It get's -ENOMEM.. which appears to be returned by the imx-sdma driver when it attempts to allocate memory with the dma_alloc_coherent(...) function. This seems to get called through a chain of functions starting back to pcm_dmaengine.c > snd_dmaengine_pcm_trigger(...), under the SNDDRV_PCM_TRIGGER_START case which calls dmaengine_pcm_prepare_and_submit(...)... then dmaengine_prep_dma_cyclic(...).. which will call device_prep_dma_cyclic(...). In my case, I'm running on an NXP IMX8M-Quad, hence hte imx-sdma driver.
Alex.
On Tue, Jul 27, 2021 at 11:26 AM Takashi Iwai tiwai@suse.de wrote:
On Mon, 26 Jul 2021 17:07:52 +0200, Alex Roberts wrote:
Hello,
I am developing a dummy codec to interface with an 8-channel, 24-bit ADC. I've got it working on an NXP imx8m through the fsl_sai driver on kernel 5.4.85. I can capture all 8 channels at varying sample rates using arecord, and I've verified correct data capture via opening the resulting .wav file in Audacity. The problem I am having is that occasionally, upon starting arecord - after a fresh power cycle - I get an out of memory error. Other times I get an out of memory after a non-deterministic period of capture. Starting capture again also reports out of memory, but if I wait several minutes and start capture it will start recording again. A power cycle usually helps, but as stated earlier, not 100% of the time.

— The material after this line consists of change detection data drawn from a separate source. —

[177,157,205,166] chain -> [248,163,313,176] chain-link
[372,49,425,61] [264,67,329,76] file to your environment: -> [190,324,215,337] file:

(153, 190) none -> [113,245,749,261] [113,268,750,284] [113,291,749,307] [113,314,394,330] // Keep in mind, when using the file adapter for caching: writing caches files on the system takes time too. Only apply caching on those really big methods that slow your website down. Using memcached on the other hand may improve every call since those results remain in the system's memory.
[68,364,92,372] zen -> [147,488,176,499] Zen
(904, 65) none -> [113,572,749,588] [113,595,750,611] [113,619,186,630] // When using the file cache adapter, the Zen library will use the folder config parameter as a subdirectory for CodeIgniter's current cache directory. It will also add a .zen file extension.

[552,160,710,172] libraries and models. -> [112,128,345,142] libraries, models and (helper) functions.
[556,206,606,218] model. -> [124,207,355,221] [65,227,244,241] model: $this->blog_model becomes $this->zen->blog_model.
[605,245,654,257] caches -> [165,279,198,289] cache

Do you mean that application gets -ENOMEM error from API, or the system exhausts the memory? The former is often some buffer management issue (e.g. the buffer perallocation didn't happen and yet the dynamic allocation failed), but the latter is rather about the memory leaks.
Takashi
I'm trying to track down where the oom error is coming from, but haven't had much luck. My colleague tried running arecord with valgrind to check for memory leaks and nothing of note was observed. My suspicion is there's something going on with allocated memory for DMA, like fragmentation starts to happen and it can't get a contiguous region for operation. Reserving a larger pool - either via device tree or kernel cmdline arguments in the bootoader - did not seem to help.
Another thought is that it's a boundary/alignment issue due to the 24-bit data, and the error is the result of trying to allocate a chunk of memory for DMA that doesn't align.

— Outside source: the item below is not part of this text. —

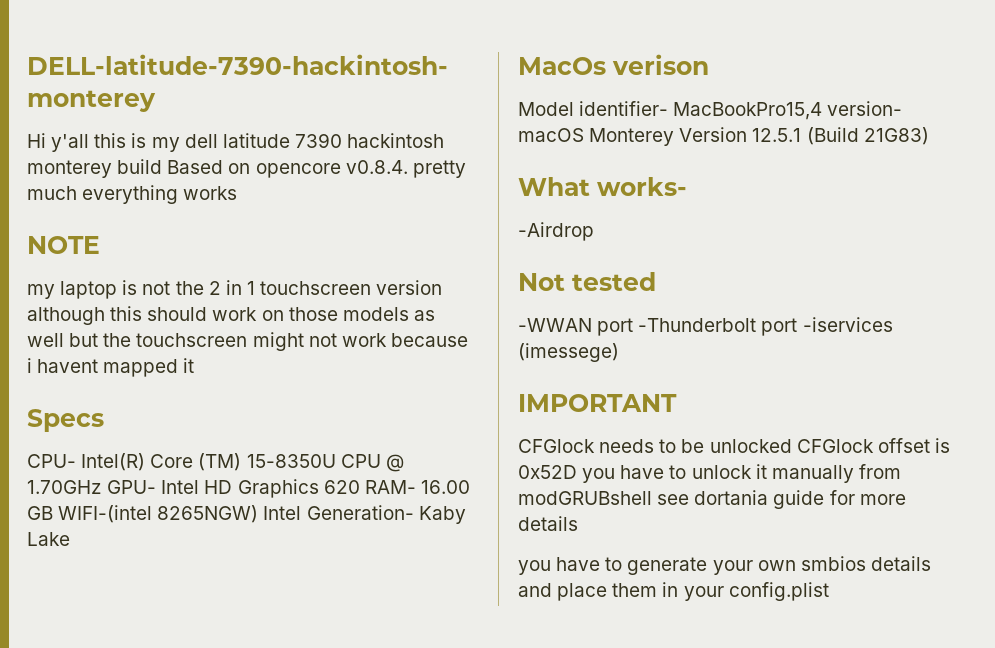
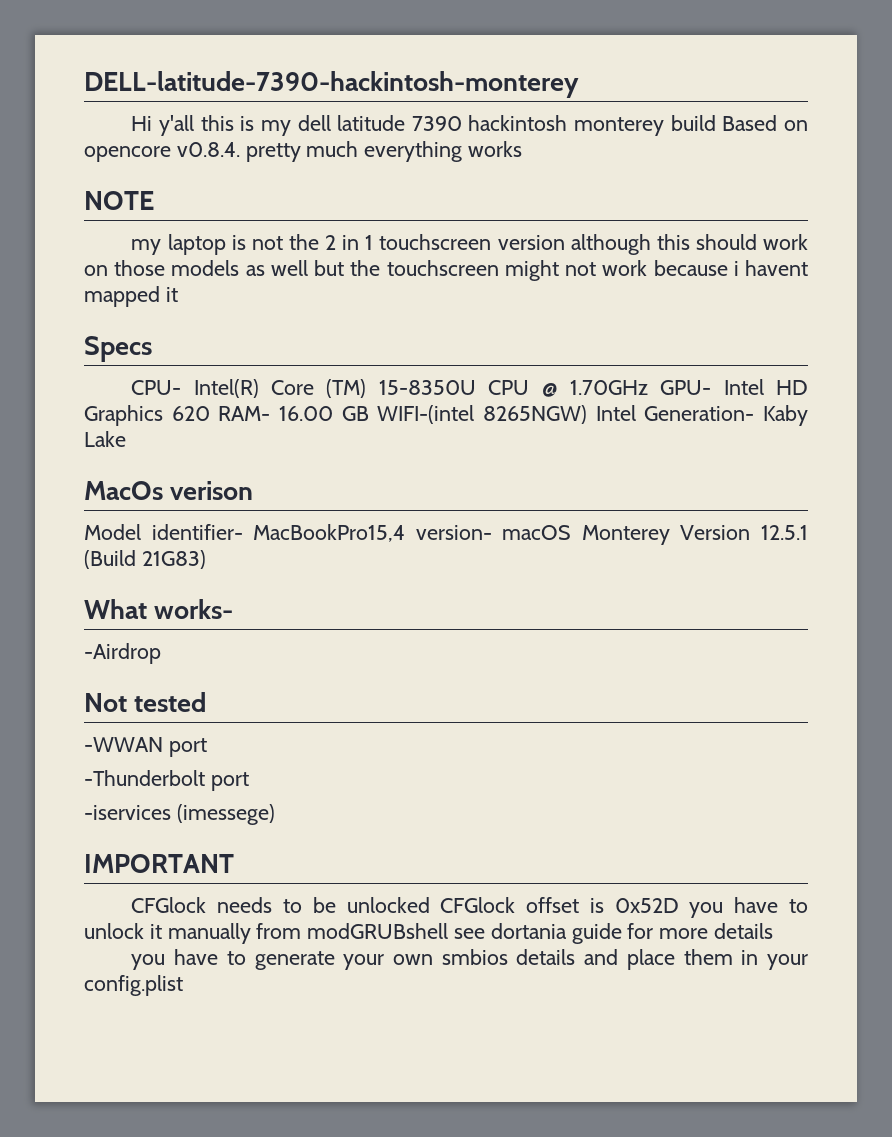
(634, 327) none -> (207, 747) //
(798, 327) none -> (249, 781) //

I'm very new to ALSA dev with some exposure to kernel dev in general, so please correct me if I'm wrong or completely mis-understanding something.

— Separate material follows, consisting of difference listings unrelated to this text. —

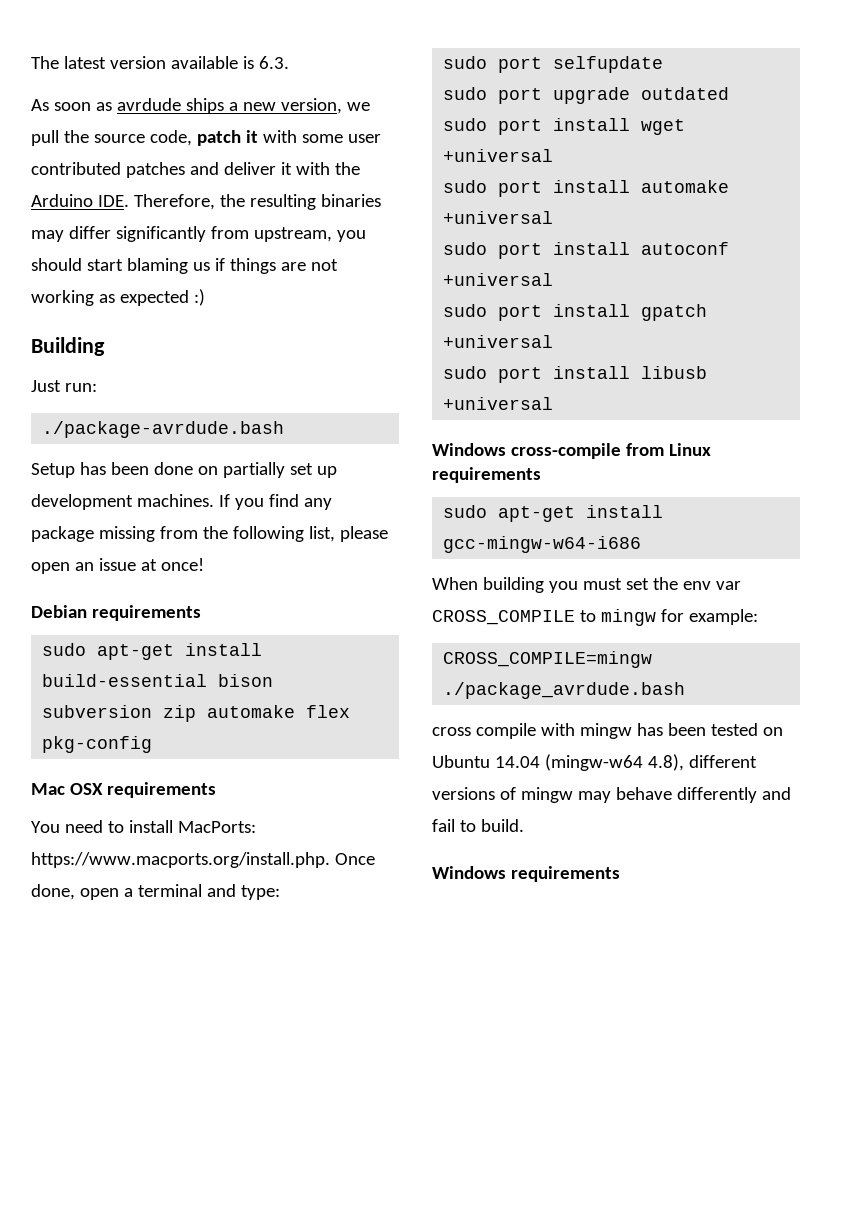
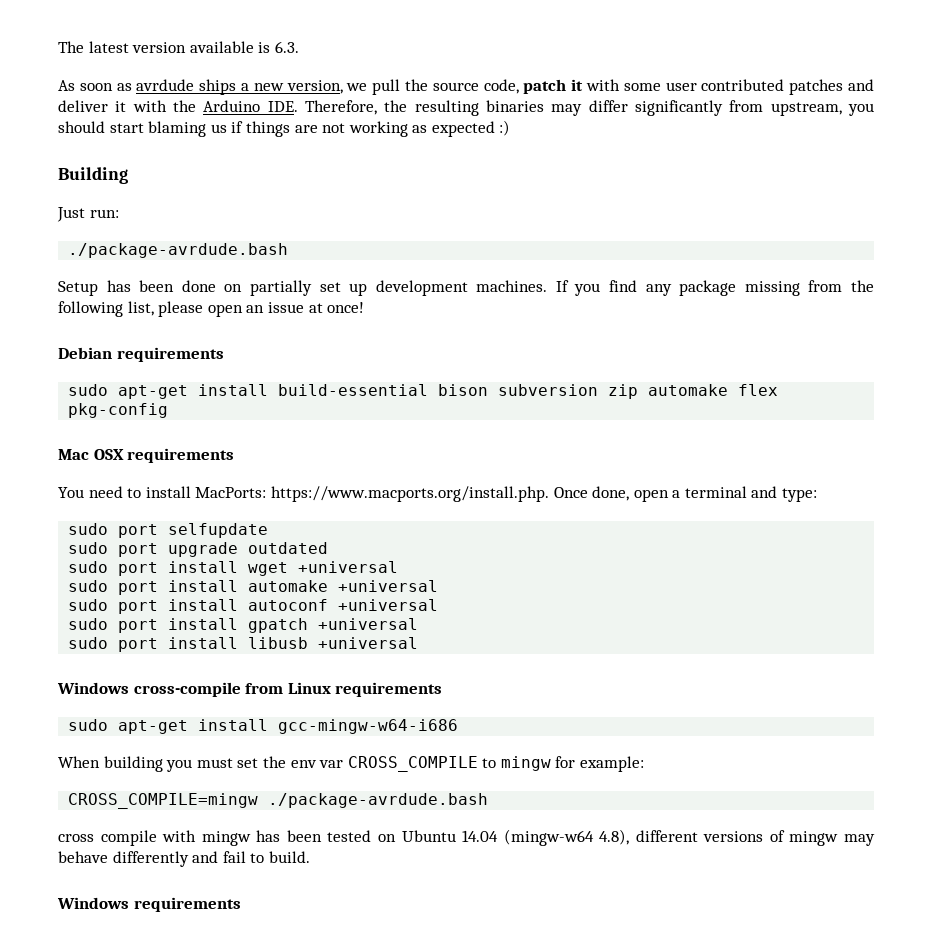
[443,682,686,699] ./package_avrdude.bash -> [268,793,489,808] ./package-avrdude.bash

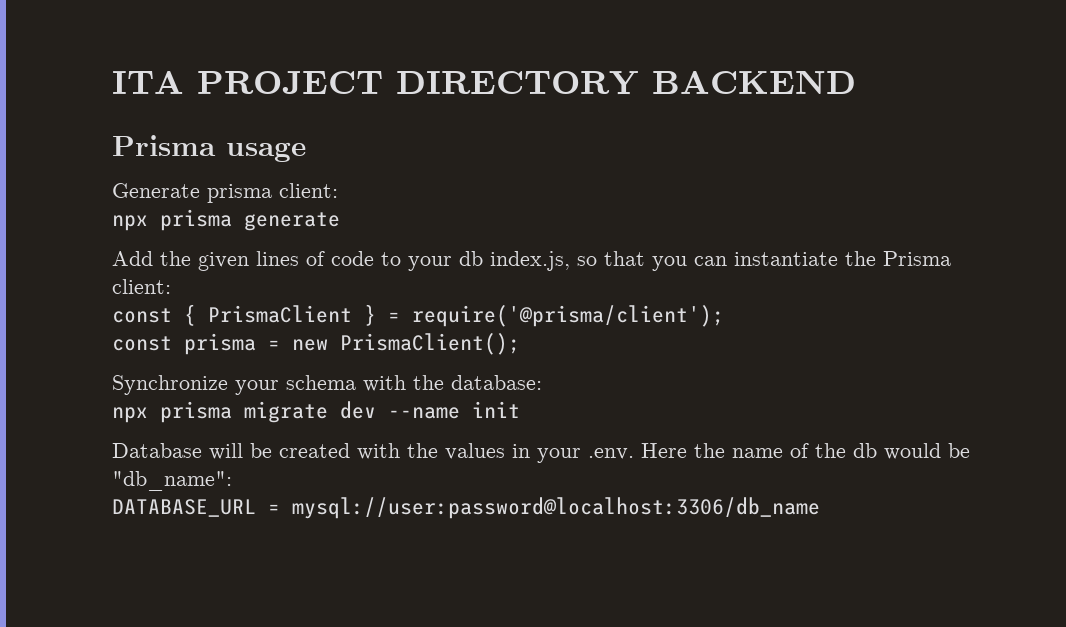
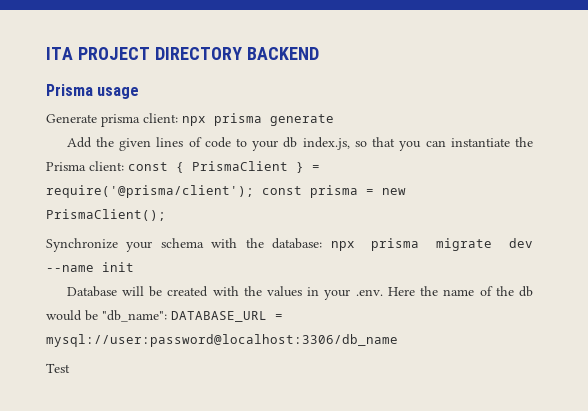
(338, 190) // -> (178, 118) none
(171, 286) // -> (124, 166) none
(724, 316) // -> (254, 191) none
(542, 382) // -> (323, 243) none
(232, 481) // -> (167, 316) none
(820, 508) none -> [46,363,70,373] // Test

Any suggestions on where I should / how I can debug this memory error?
Thanks, Alex.
PS: Previously sent this to just alsa-devel mailing list on 7/21, but never saw it show up in the archives. Here is more info since then:
The goal is 8-channel, 96k sampling rate. I've reduced sampling rate and still have the issue. Reducing down to 4-channels helps, but haven't tested long term enough to evaluate by how much.
Narrowed it down to device_prep_dma_cyclic(..) returning NULL within dmaengine_prep_dma_cyclic(..)..... still tracing through source to learn exactly what is going on.